Olho da rua, publicado pela Companhia das Letras, é o segundo romance de Dulce Garcia e que a confirma como uma nova voz a ter em conta. A autora estreou-se na ficção em 2017 com Quando perdes tudo não tens pressa de ir a lado nenhum.
Num excerto introdutório, em jeito de epígrafe, podemos ler como, no Japão, uma rapariga se suicida na noite de Natal, atirando-se de uma janela do seu local de trabalho, a principal agência de publicidade do país. Depois de, no mês anterior, ter cumprido 105 horas extraordinárias, esta jovem não vislumbrou outra escapatória possível.
Olho da rua é uma sátira mordaz, irreverente, divertida, que ficciona a realidade, ainda que a realidade ultrapasse sempre a ficção (pág. 322), do quotidiano urbano do século XXI: trabalha-se para viver e vive-se para trabalhar.
«Nessa tarde soube que fazia parte de um lote de funcionários a dispensar da agência de publicidade onde trabalho. Melhor dizendo, somos seis funcionários e um de entre nós vai ser despedido, seremos nós a decidir qual. Acreditam nisto? Eu também não acreditei, mas parece que é verdade —veio cá a diretora de recursos humanos explicar que esta estratégia tem sido utilizada com sucesso no Japão. Está bem, abelha. Como se os japoneses, com aqueles roupões esvoaçantes, tivessem parecença alguma com os tugas, máquinas de drenar sangue fervente.» (pág. 18)
Particularmente centrado no período crítico em que um certo banco, aqui designado BTI, entra em falência, depois de jogar com a economia de uma boa parte da população, uma conhecida agência de publicidade e comunicação, em Lisboa, decide adotar uma inovadora estratégia japonesa de despedimento. Os colaboradores que estão na mira de ir para o olho da rua são convidados a desempenhar um moroso jogo, ao longo de várias reuniões, de autoavaliação para, por fim, se tornarem juízes dos colegas. Ou seja, cada um dos funcionários, a não ser que queira executar um golpe altruísta de harakiri, tem a oportunidade de desempenhar o papel de carrasco e escolher qual dos colegas deve ser despedido.
Em capítulos breves, alternam as vozes de uma abelha, uma ursa, uma mulher, uma barata, uma hiena, e uma mosca da fruta. Entram ainda em cena, a seu tempo, uma coruja e um polvo.
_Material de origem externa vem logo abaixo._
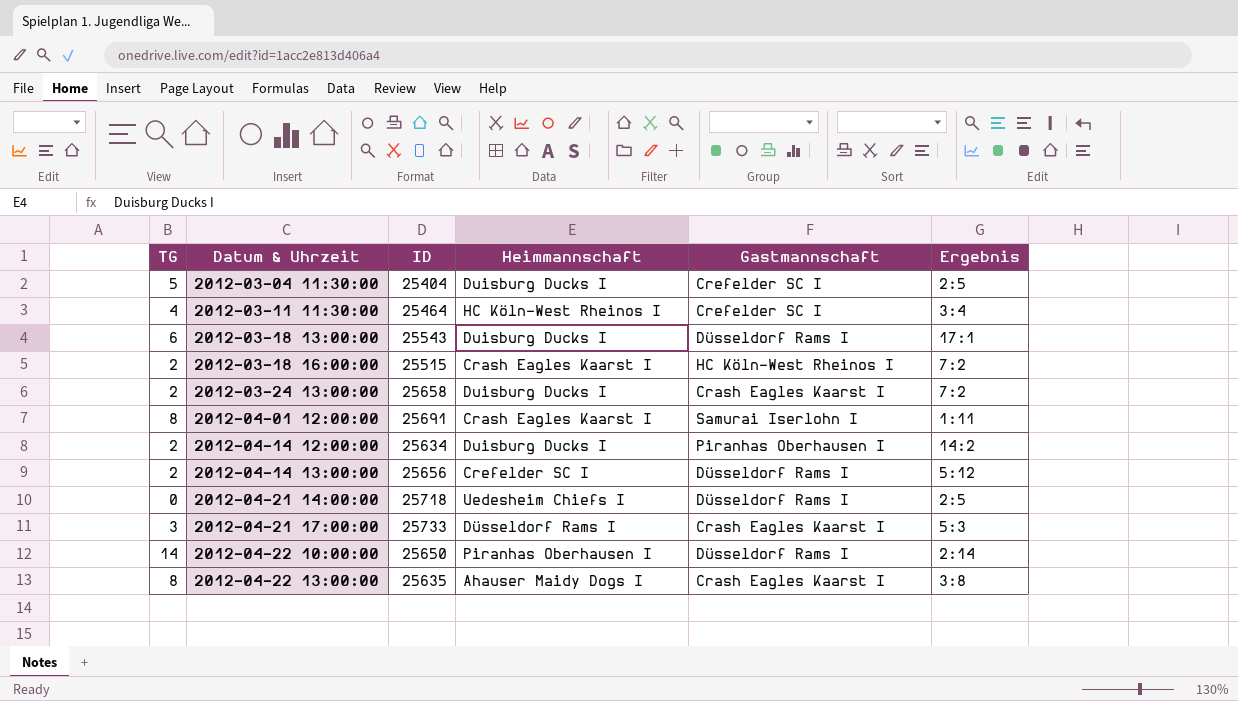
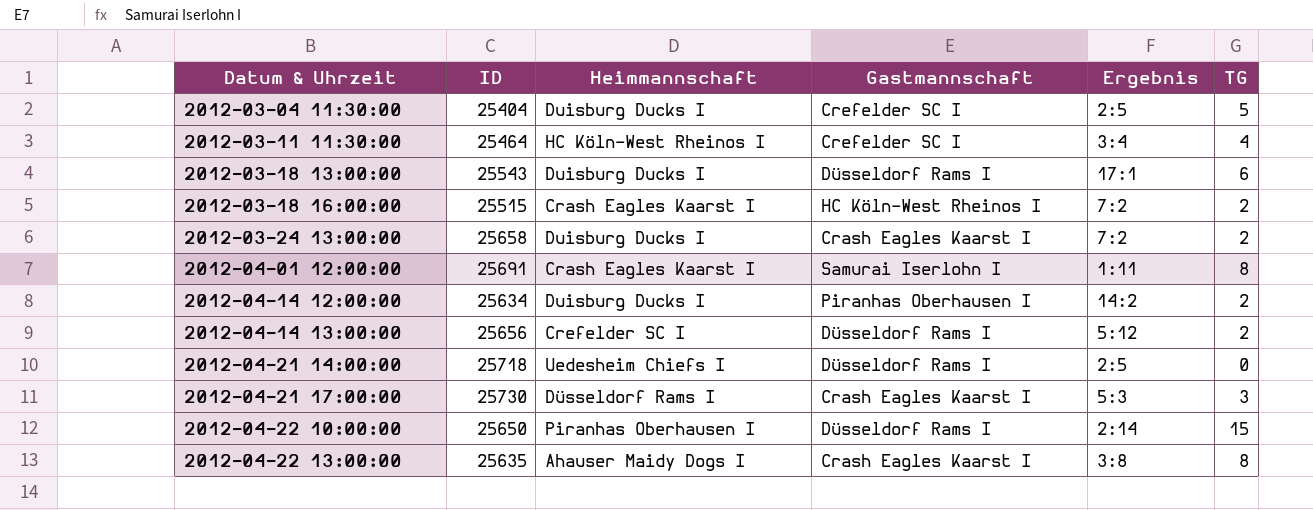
column TG | position: 1 -> 6
2012-04-21 17:00:00 | ID: 25733 -> 25730
2012-04-22 10:00:00 | TG: 14 -> 15

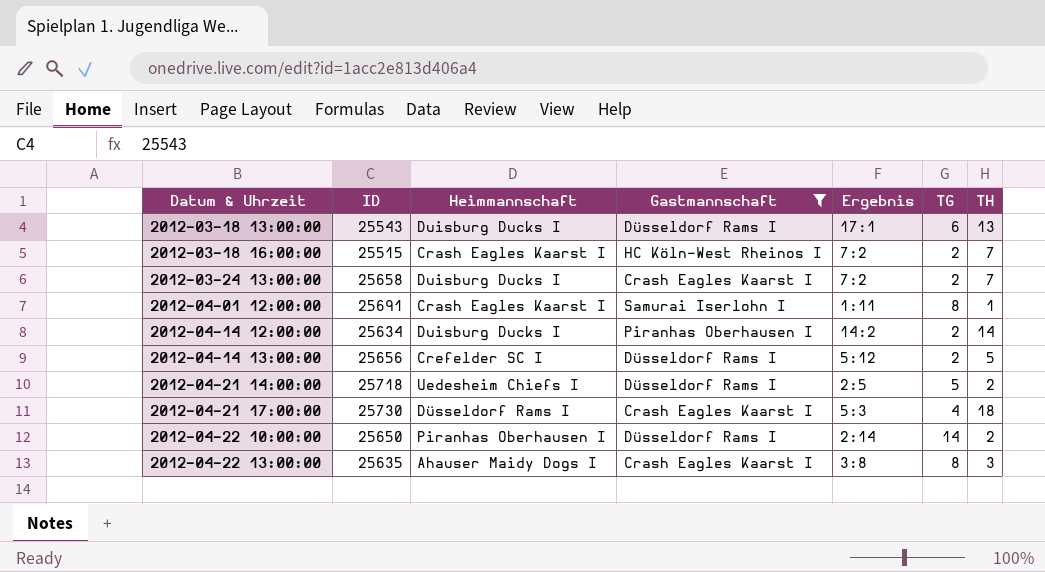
filter: none -> Gastmannschaft != Crefelder SC I
column TH | position: none -> 7
2012-04-21 14:00:00 | TG: 0 -> 5
2012-04-21 17:00:00 | TG: 3 -> 4
2012-04-22 10:00:00 | TG: 15 -> 14

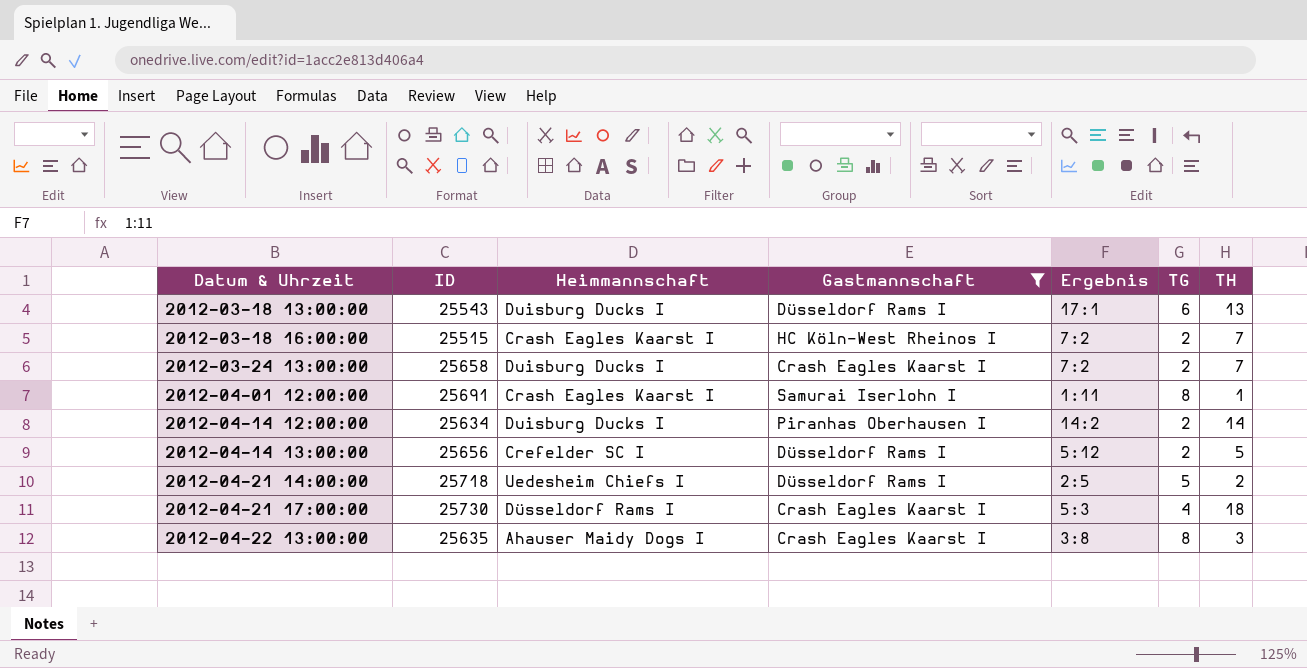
row 2012-04-22 10:00:00: 25650 | Piranhas Oberhausen I | Düsseldorf Rams I | 2:14 | 14 | 2 -> none

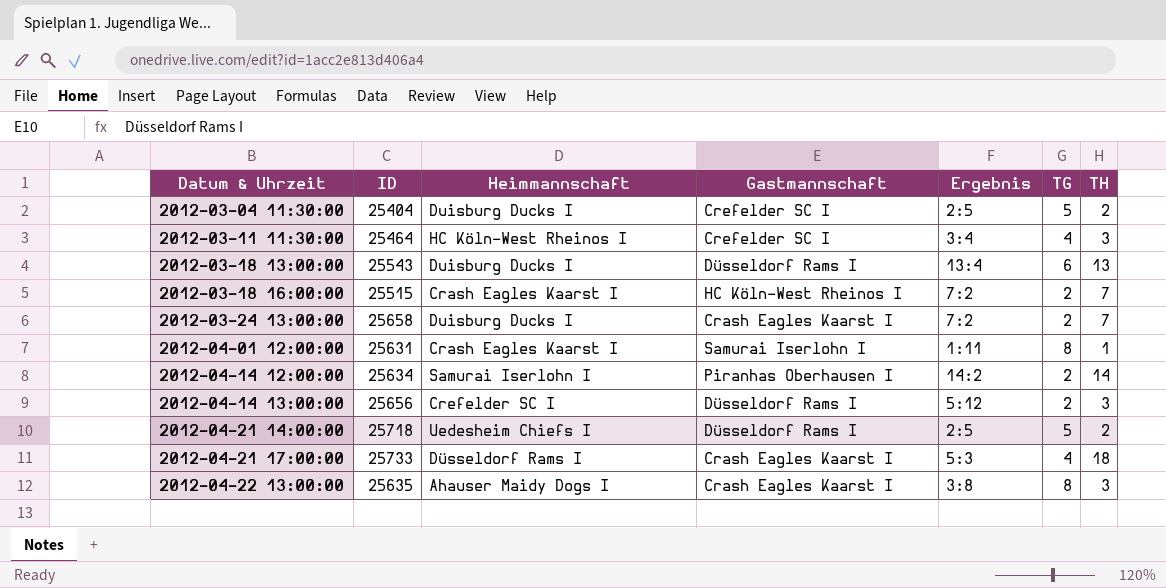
filter: Gastmannschaft != Crefelder SC I -> none
2012-03-18 13:00:00 | Ergebnis: 17:1 -> 13:4
2012-04-01 12:00:00 | ID: 25691 -> 25631
2012-04-14 12:00:00 | Heimmannschaft: Duisburg Ducks I -> Samurai Iserlohn I
2012-04-14 13:00:00 | TH: 5 -> 3
2012-04-21 17:00:00 | ID: 25730 -> 25733

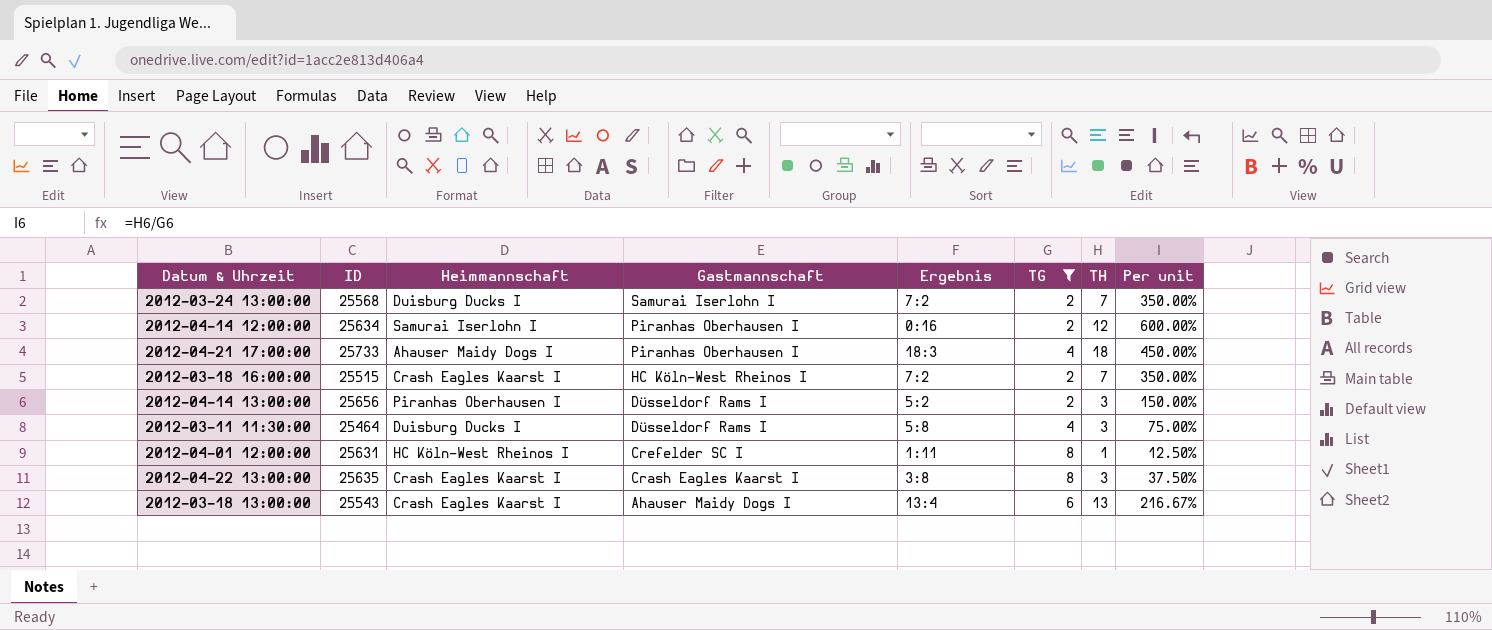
filter: none -> TG != 5
row order: Datum & Uhrzeit ascending -> Gastmannschaft descending
column Per unit | formula: none -> [TH] / [TG]
2012-03-24 13:00:00 | ID: 25658 -> 25568
2012-03-24 13:00:00 | Gastmannschaft: Crash Eagles Kaarst I -> Samurai Iserlohn I
2012-04-14 12:00:00 | Ergebnis: 14:2 -> 0:16
2012-04-14 12:00:00 | TH: 14 -> 12
2012-04-21 17:00:00 | Heimmannschaft: Düsseldorf Rams I -> Ahauser Maidy Dogs I
2012-04-21 17:00:00 | Gastmannschaft: Crash Eagles Kaarst I -> Piranhas Oberhausen I
2012-04-21 17:00:00 | Ergebnis: 5:3 -> 18:3
2012-04-14 13:00:00 | Heimmannschaft: Crefelder SC I -> Piranhas Oberhausen I
2012-04-14 13:00:00 | Ergebnis: 5:12 -> 5:2
2012-03-11 11:30:00 | Heimmannschaft: HC Köln-West Rheinos I -> Duisburg Ducks I
2012-03-11 11:30:00 | Gastmannschaft: Crefelder SC I -> Düsseldorf Rams I
2012-03-11 11:30:00 | Ergebnis: 3:4 -> 5:8
2012-04-01 12:00:00 | Heimmannschaft: Crash Eagles Kaarst I -> HC Köln-West Rheinos I
2012-04-01 12:00:00 | Gastmannschaft: Samurai Iserlohn I -> Crefelder SC I
2012-04-22 13:00:00 | Heimmannschaft: Ahauser Maidy Dogs I -> Crash Eagles Kaarst I
2012-03-18 13:00:00 | Heimmannschaft: Duisburg Ducks I -> Crash Eagles Kaarst I
2012-03-18 13:00:00 | Gastmannschaft: Düsseldorf Rams I -> Ahauser Maidy Dogs I

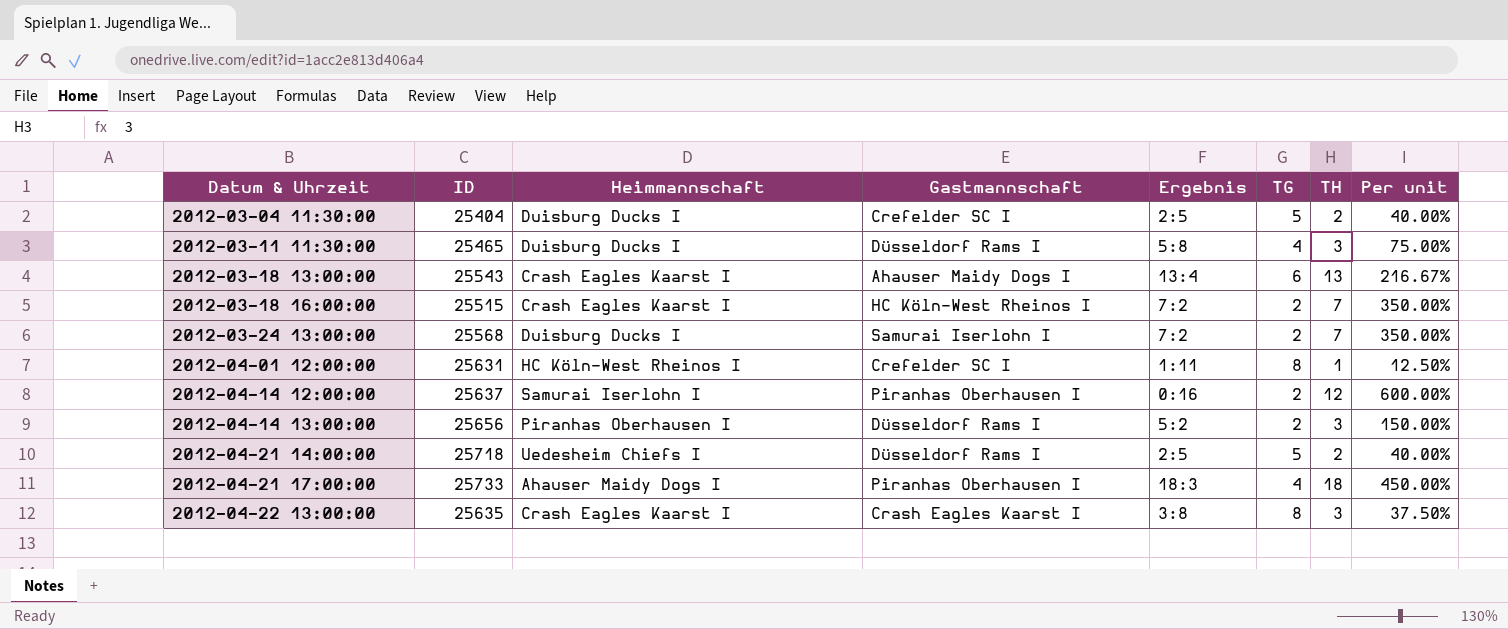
filter: TG != 5 -> none
row order: Gastmannschaft descending -> Datum & Uhrzeit ascending
2012-03-11 11:30:00 | ID: 25464 -> 25465
2012-04-14 12:00:00 | ID: 25634 -> 25637

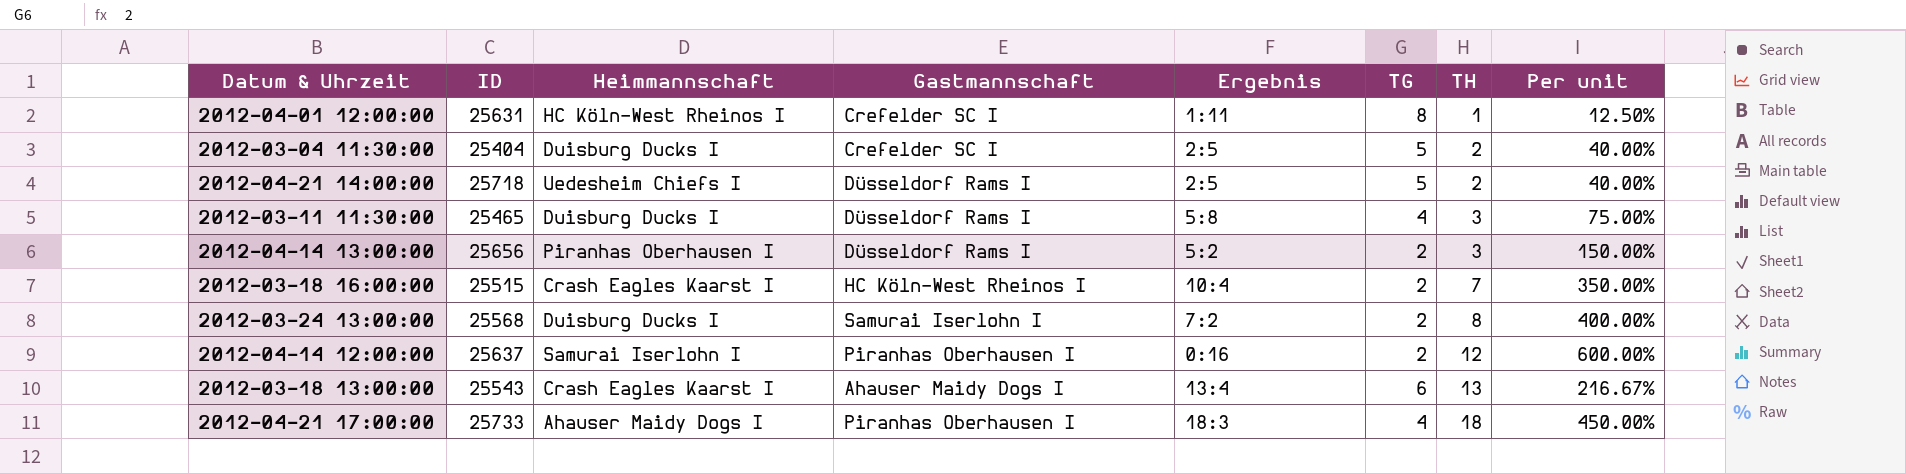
row order: Datum & Uhrzeit ascending -> TH ascending
row 2012-04-22 13:00:00: 25635 | Crash Eagles Kaarst I | Crash Eagles Kaarst I | 3:8 | 8 | 3 | 37.50% -> none
2012-03-18 16:00:00 | Ergebnis: 7:2 -> 10:4
2012-03-24 13:00:00 | TH: 7 -> 8
2012-03-24 13:00:00 | Per unit: 350.00% -> 400.00%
Numa prosa ligeira, divertida, onde predomina a associação livre de ideias, pois passamos de um assunto a outro sem aviso, ficaremos a conhecer as personagens que se escondem sob estas máscaras, seja porque são assim apelidados pelos colegas que os desprezam, ou porque efetivamente se identificam com o animal que lhes serve de avatar. Os seus verdadeiros nomes, que lhes conferem identidade e dignidade social, surgem muito depois, quase como nota de rodapé. Também por isto podemos ler este romance como uma fábula e, sobretudo, como uma comédia de humor negro sobre uma sociedade neoliberal mesquinha. Afinal o quotidiano empresarial é isso mesmo, uma selva, onde impera a lei da selecção natural: vence sempre o mais forte, ou seja, o mais ardiloso e capaz de jogar mais sujo.
O jogo de cadeiras que se cria, e que torna esta narrativa uma leitura compulsiva, origina uma tensão crescente dentro da empresa, até que esta se transforma inevitavelmente num campo de batalha, com mortos e carros feridos. Não obstante, este livro não é nem pretende ser um policial. O que interessa aqui não é tanto o desenterrar de segredos sórdidos e passados humildes. Interessa sim a visão tão desencantada quanto divertida de um país em colapso financeiro, com óbvias repercussões no mercado de trabalho. Ainda assim há espaço para tórridos romances imprevistos, que, todavia, não estão isentos de um jogo de poder e interesse.
Dulce Garcia nasceu em 1970. Foi jornalista entre 1991 e 2017, tendo passado por publicações como o Diário Económico e a Sábado (de que foi fundadora e subdiretora) e colaborado com as revistas Elle, GQ, Vogue, Máxima, entre outras. Foi editora de ficção portuguesa do grupo editorial Planeta. Atualmente, é assessora de imprensa na área da política.